(Before-and-after change data)
Start of Block

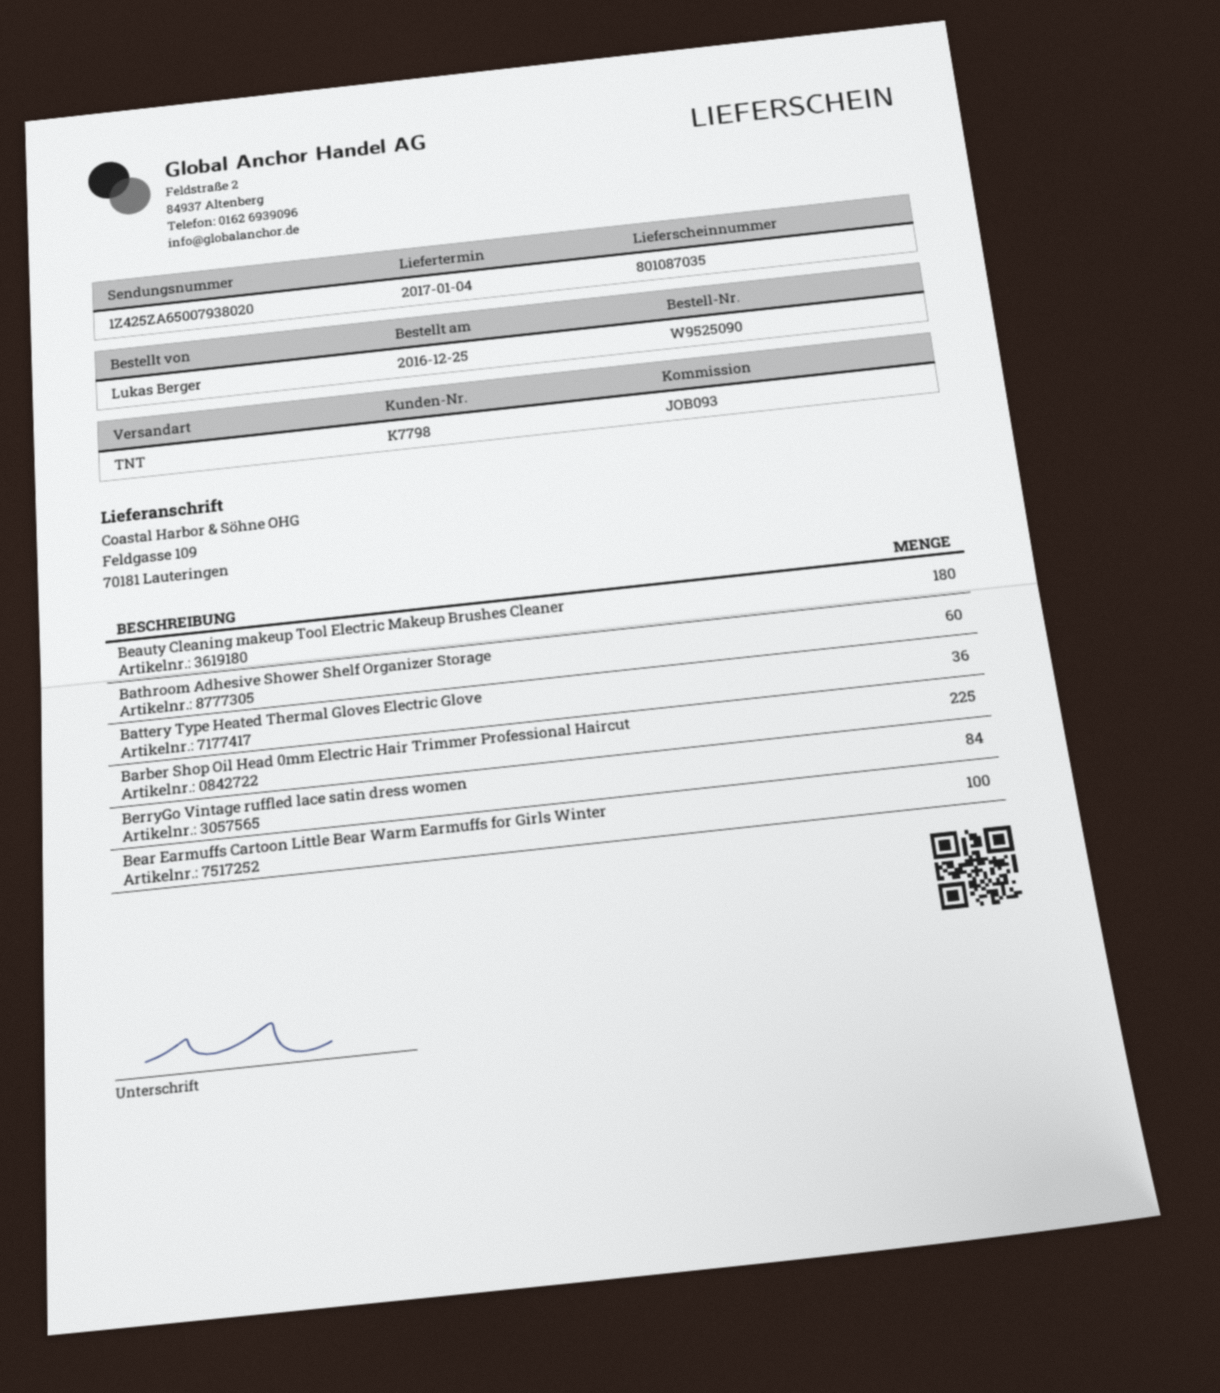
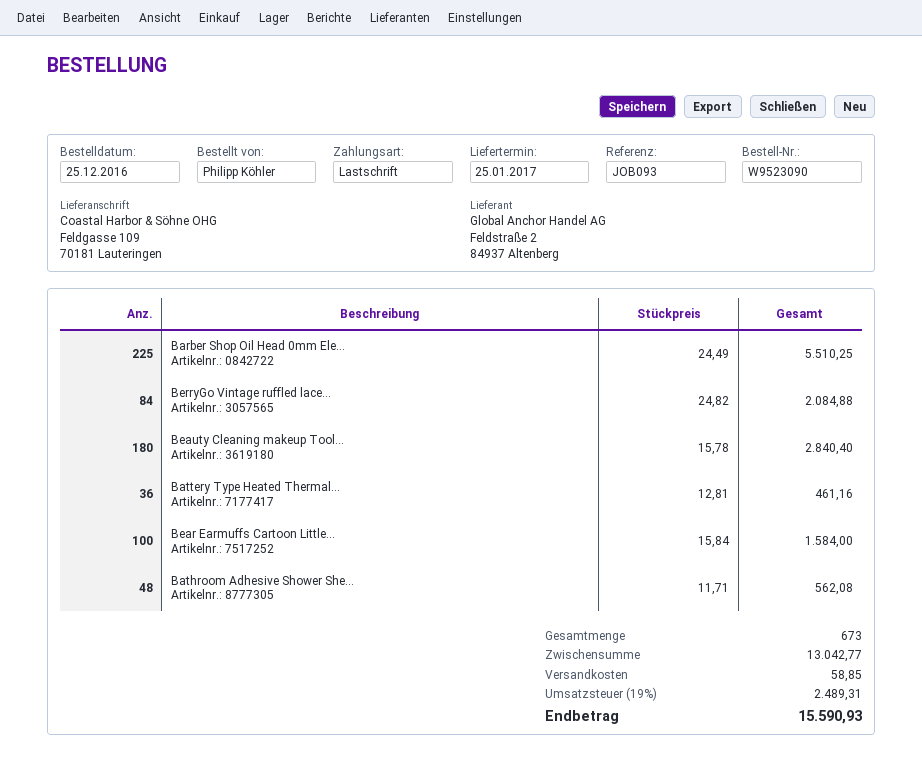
order number: W9525090 -> W9523090
delivery date: 2017-01-04 -> 2017-01-25
ordered by: Lukas Berger -> Philipp Köhler
Bathroom Adhesive Shower Shelf Organizer Storage: 60 -> 48

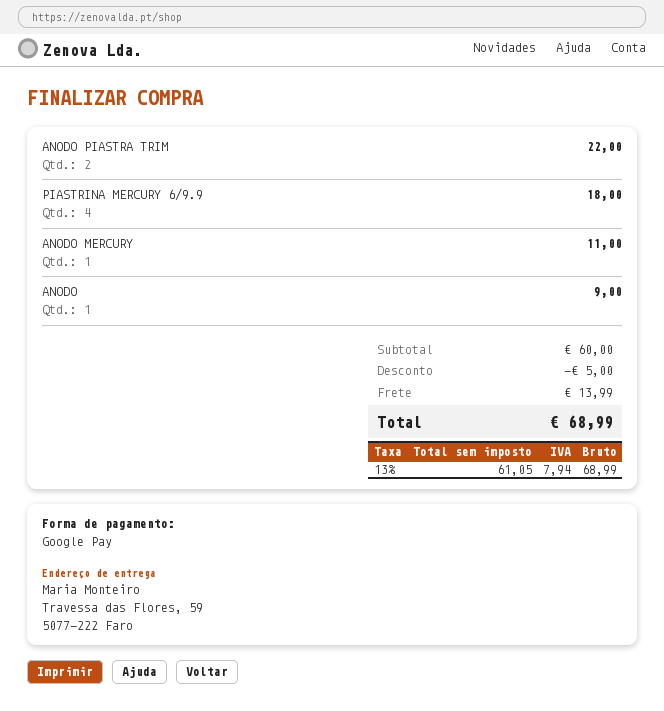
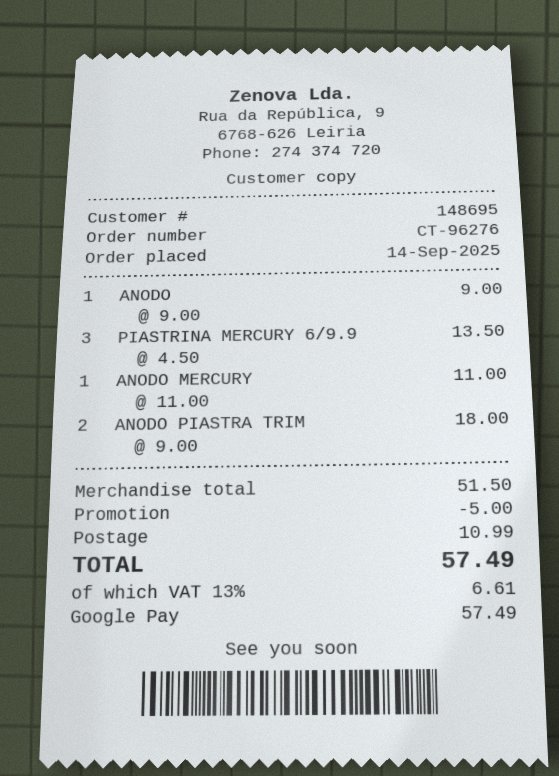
ANODO PIASTRA TRIM: 2 for 22.00 -> 2 for 18.00
PIASTRINA MERCURY 6/9.9: 4 for 18.00 -> 3 for 13.50
subtotal: 60.00 -> 51.50
shipping: 13.99 -> 10.99
tax: 13% = 7.94 -> 13% = 6.61
total: 68.99 -> 57.49

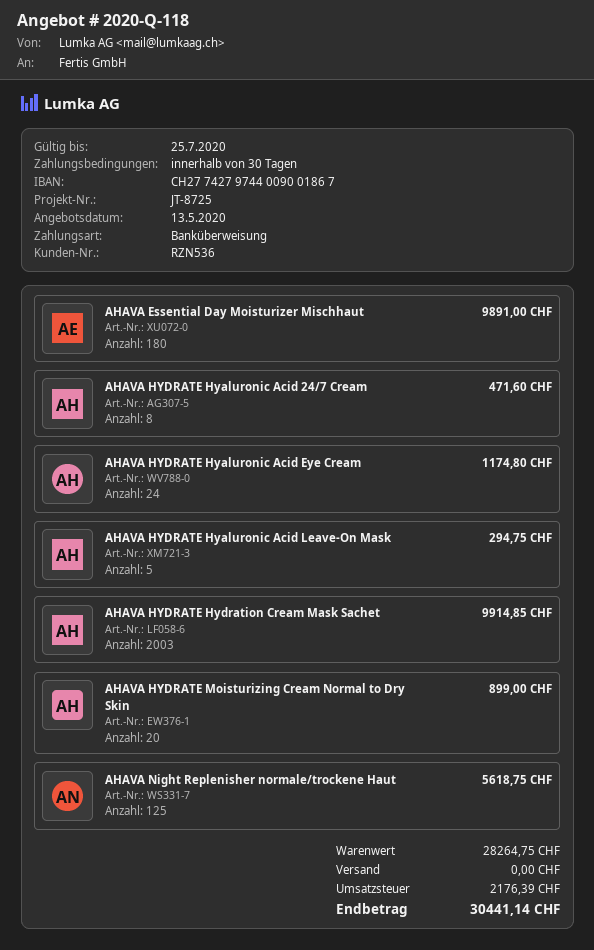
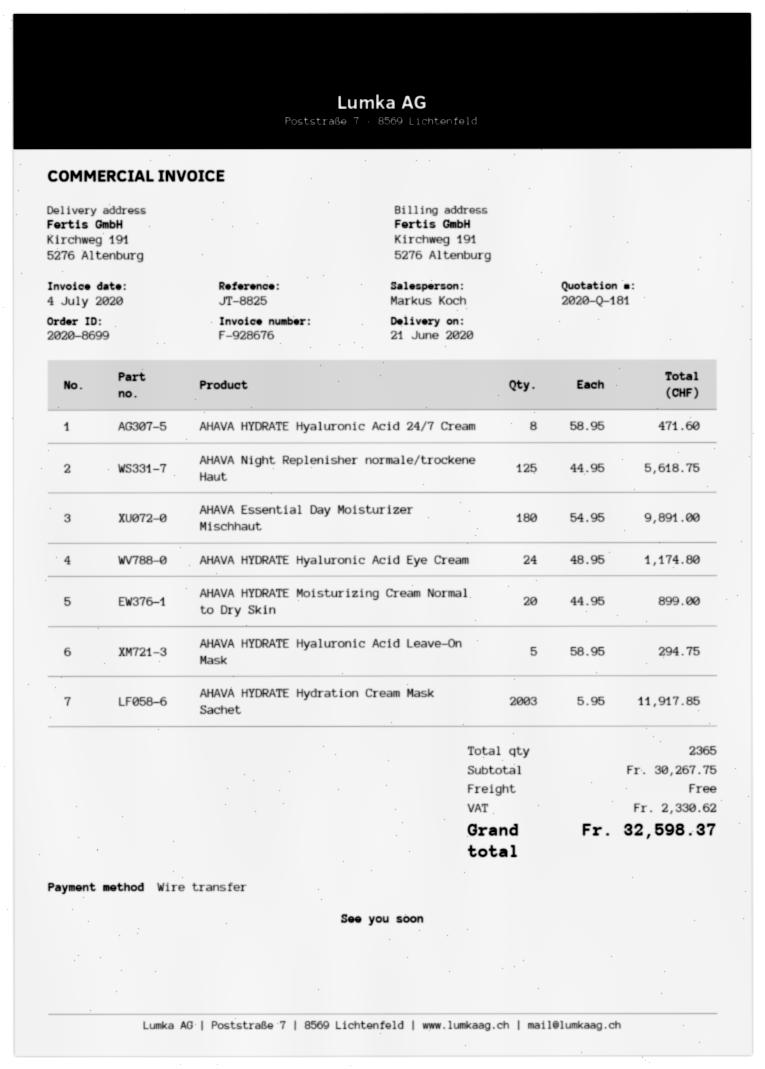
quote number: 2020-Q-118 -> 2020-Q-181
reference: JT-8725 -> JT-8825
AHAVA HYDRATE Hydration Cream Mask Sachet: 2003 for 9914.85 -> 2003 for 11917.85
subtotal: 28264.75 -> 30267.75
tax: 2176.39 -> 2330.62
total: 30441.14 -> 32598.37

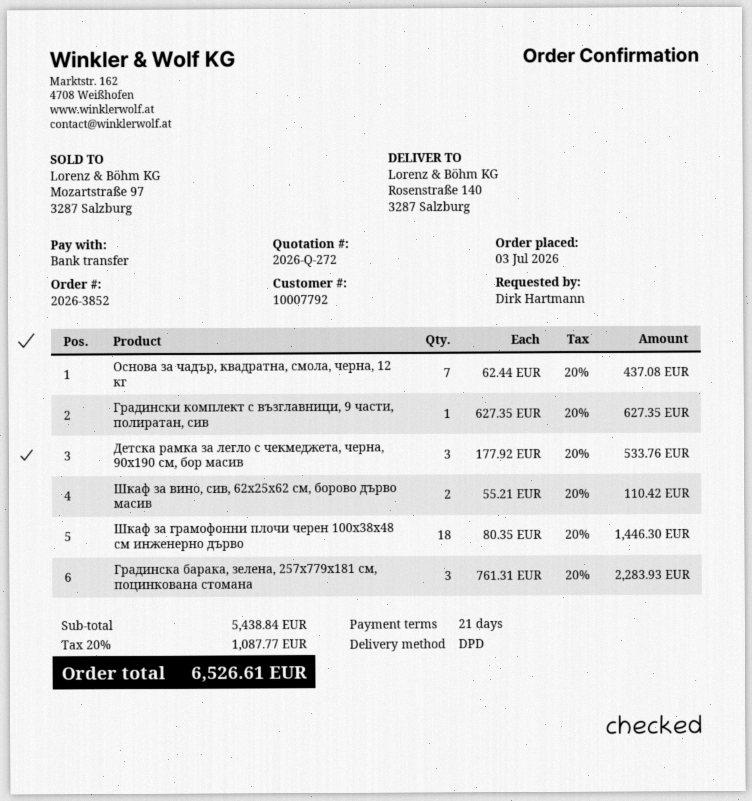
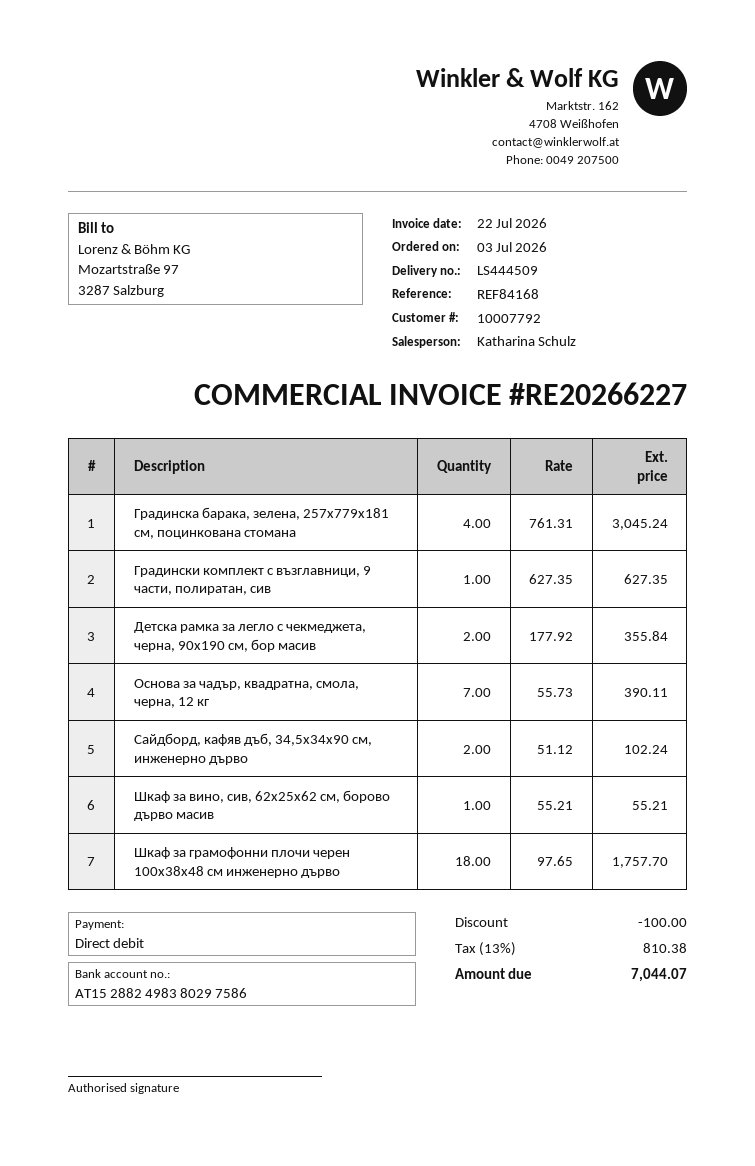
payment method: bank transfer -> direct debit
Основа за чадър, квадратна, смола, черна, 12 кг: 7 x 62.44 = 437.08 -> 7 x 55.73 = 390.11
Детска рамка за легло с чекмеджета, черна, 90x190 см, бор масив: 3 x 177.92 = 533.76 -> 2 x 177.92 = 355.84
Шкаф за вино, сив, 62x25x62 см, борово дърво масив: 2 x 55.21 = 110.42 -> 1 x 55.21 = 55.21
Шкаф за грамофонни плочи черен 100x38x48 см инженерно дърво: 18 x 80.35 = 1446.30 -> 18 x 97.65 = 1757.70
Градинска барака, зелена, 257x779x181 см, поцинкована стомана: 3 x 761.31 = 2283.93 -> 4 x 761.31 = 3045.24
Сайдборд, кафяв дъб, 34,5x34x90 см, инженерно дърво: none -> 2 x 51.12 = 102.24
discount: none -> 100.00
tax: 20% = 1087.77 -> 13% = 810.38
total: 6526.61 -> 7044.07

End of Block

# To do
Transcribe every entry above exactly. Omit all pictures.

# Solution
order number: W9525090 -> W9523090
delivery date: 2017-01-04 -> 2017-01-25
ordered by: Lukas Berger -> Philipp Köhler
Bathroom Adhesive Shower Shelf Organizer Storage: 60 -> 48

ANODO PIASTRA TRIM: 2 for 22.00 -> 2 for 18.00
PIASTRINA MERCURY 6/9.9: 4 for 18.00 -> 3 for 13.50
subtotal: 60.00 -> 51.50
shipping: 13.99 -> 10.99
tax: 13% = 7.94 -> 13% = 6.61
total: 68.99 -> 57.49

quote number: 2020-Q-118 -> 2020-Q-181
reference: JT-8725 -> JT-8825
AHAVA HYDRATE Hydration Cream Mask Sachet: 2003 for 9914.85 -> 2003 for 11917.85
subtotal: 28264.75 -> 30267.75
tax: 2176.39 -> 2330.62
total: 30441.14 -> 32598.37

payment method: bank transfer -> direct debit
Основа за чадър, квадратна, смола, черна, 12 кг: 7 x 62.44 = 437.08 -> 7 x 55.73 = 390.11
Детска рамка за легло с чекмеджета, черна, 90x190 см, бор масив: 3 x 177.92 = 533.76 -> 2 x 177.92 = 355.84
Шкаф за вино, сив, 62x25x62 см, борово дърво масив: 2 x 55.21 = 110.42 -> 1 x 55.21 = 55.21
Шкаф за грамофонни плочи черен 100x38x48 см инженерно дърво: 18 x 80.35 = 1446.30 -> 18 x 97.65 = 1757.70
Градинска барака, зелена, 257x779x181 см, поцинкована стомана: 3 x 761.31 = 2283.93 -> 4 x 761.31 = 3045.24
Сайдборд, кафяв дъб, 34,5x34x90 см, инженерно дърво: none -> 2 x 51.12 = 102.24
discount: none -> 100.00
tax: 20% = 1087.77 -> 13% = 810.38
total: 6526.61 -> 7044.07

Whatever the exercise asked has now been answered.